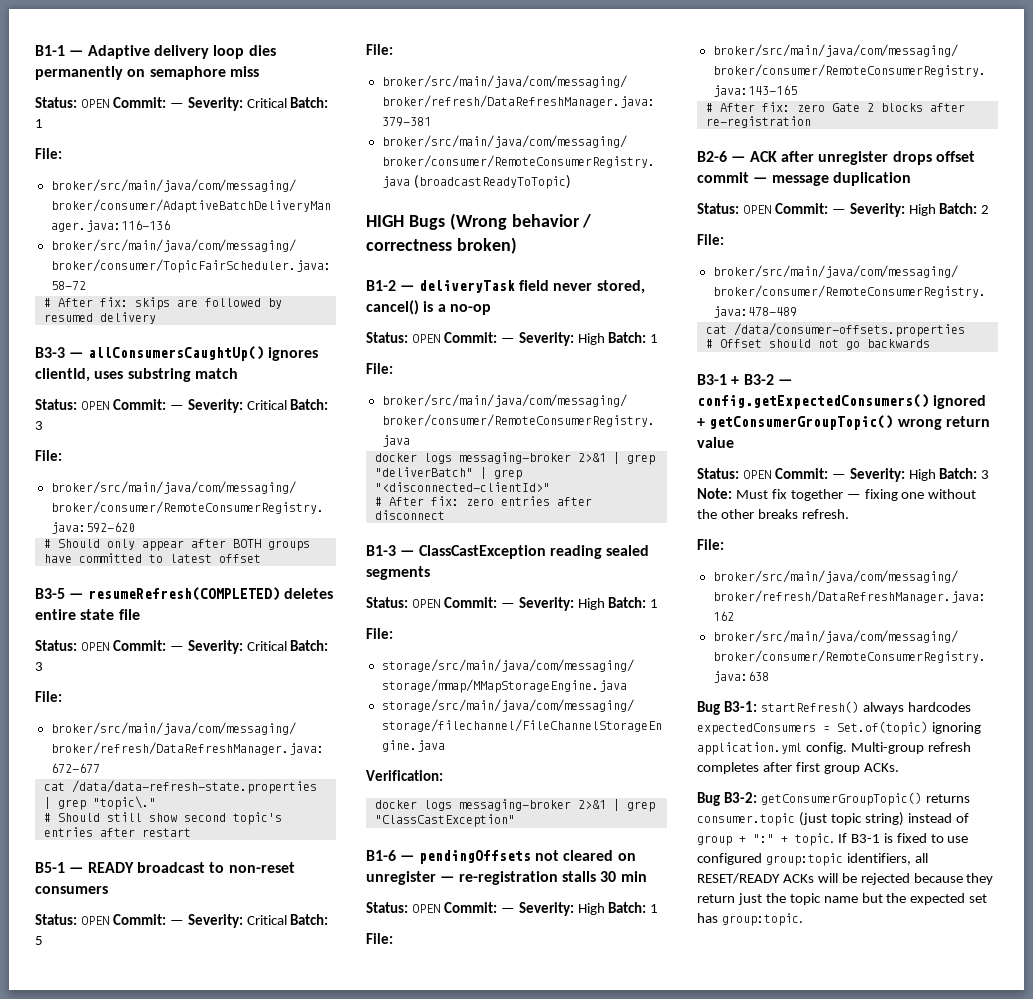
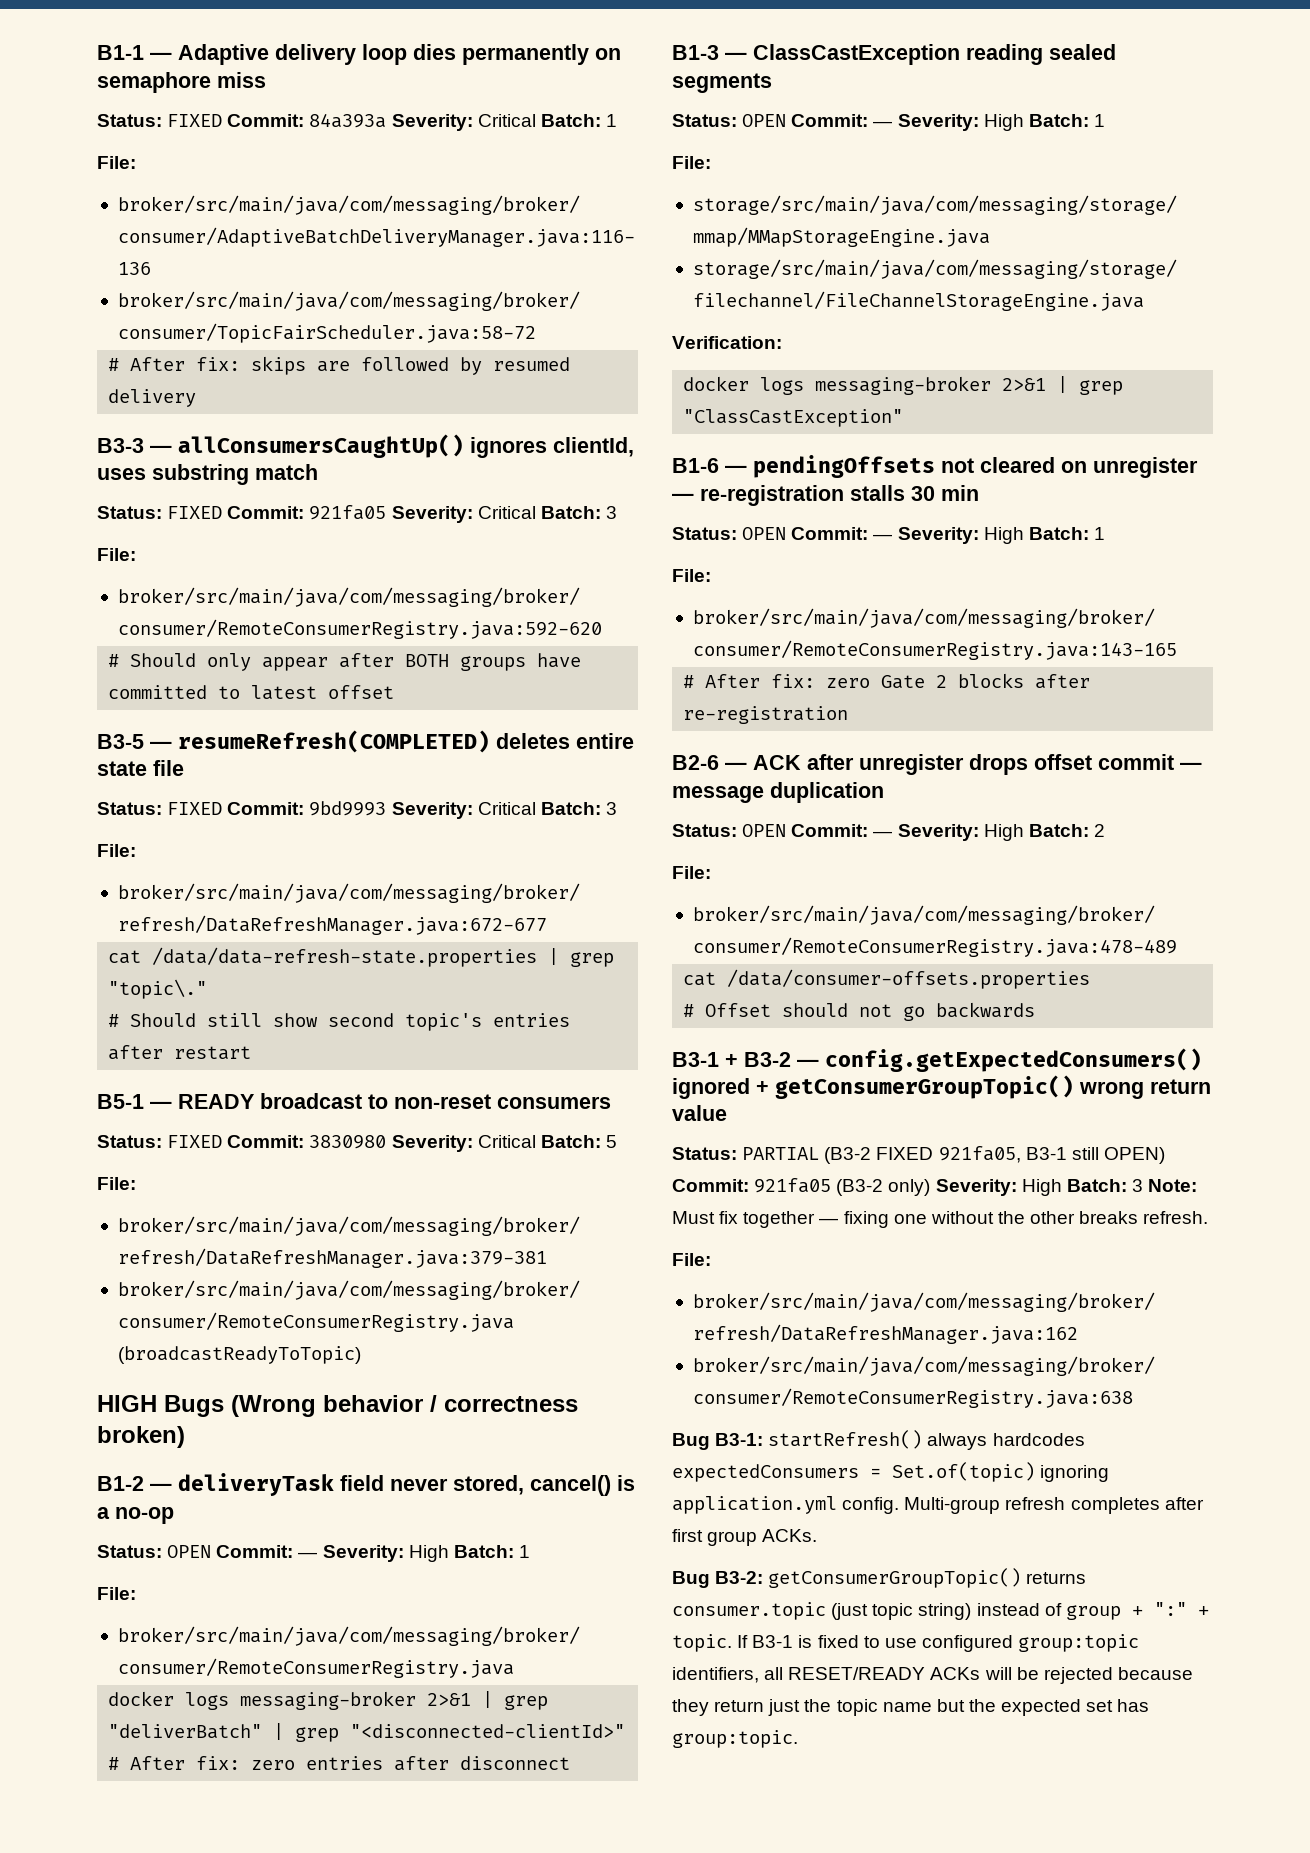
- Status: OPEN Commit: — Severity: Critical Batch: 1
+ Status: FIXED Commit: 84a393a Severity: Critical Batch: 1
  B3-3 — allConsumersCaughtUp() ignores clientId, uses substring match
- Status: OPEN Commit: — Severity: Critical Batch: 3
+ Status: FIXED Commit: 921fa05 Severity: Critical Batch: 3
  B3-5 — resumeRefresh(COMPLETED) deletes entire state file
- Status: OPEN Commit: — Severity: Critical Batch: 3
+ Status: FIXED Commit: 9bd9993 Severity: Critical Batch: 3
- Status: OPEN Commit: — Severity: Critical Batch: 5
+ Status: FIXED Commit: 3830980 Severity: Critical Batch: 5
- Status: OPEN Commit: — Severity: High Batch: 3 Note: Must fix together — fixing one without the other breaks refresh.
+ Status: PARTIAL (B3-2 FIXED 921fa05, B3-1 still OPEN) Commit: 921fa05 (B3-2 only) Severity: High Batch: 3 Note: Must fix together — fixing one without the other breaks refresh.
==
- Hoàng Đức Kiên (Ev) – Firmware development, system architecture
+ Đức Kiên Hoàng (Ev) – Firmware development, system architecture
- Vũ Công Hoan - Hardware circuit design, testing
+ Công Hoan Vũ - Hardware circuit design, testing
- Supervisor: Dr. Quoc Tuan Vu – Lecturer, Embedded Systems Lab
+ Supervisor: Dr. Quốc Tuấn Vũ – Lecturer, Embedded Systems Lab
* * *
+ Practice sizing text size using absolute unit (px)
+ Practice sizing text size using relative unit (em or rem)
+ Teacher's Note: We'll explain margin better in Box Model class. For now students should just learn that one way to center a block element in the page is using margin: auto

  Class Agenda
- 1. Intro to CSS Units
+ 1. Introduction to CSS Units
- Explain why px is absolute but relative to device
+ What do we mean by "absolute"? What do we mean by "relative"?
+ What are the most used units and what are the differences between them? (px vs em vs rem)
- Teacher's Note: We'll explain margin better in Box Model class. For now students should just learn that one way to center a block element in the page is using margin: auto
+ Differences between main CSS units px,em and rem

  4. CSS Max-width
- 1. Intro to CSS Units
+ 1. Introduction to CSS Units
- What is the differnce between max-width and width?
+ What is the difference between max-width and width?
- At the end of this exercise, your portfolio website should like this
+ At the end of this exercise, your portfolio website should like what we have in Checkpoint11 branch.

Instructions to follow
From the records above, quote only the lines running from the line with "- Status: OPEN Commit: — Severity: Critical Batch: 1" to the line with "B3-5 — resumeRefresh(COMPLETED)", both lines included.

Completed task
- Status: OPEN Commit: — Severity: Critical Batch: 1
+ Status: FIXED Commit: 84a393a Severity: Critical Batch: 1
  B3-3 — allConsumersCaughtUp() ignores clientId, uses substring match
- Status: OPEN Commit: — Severity: Critical Batch: 3
+ Status: FIXED Commit: 921fa05 Severity: Critical Batch: 3
  B3-5 — resumeRefresh(COMPLETED) deletes entire state file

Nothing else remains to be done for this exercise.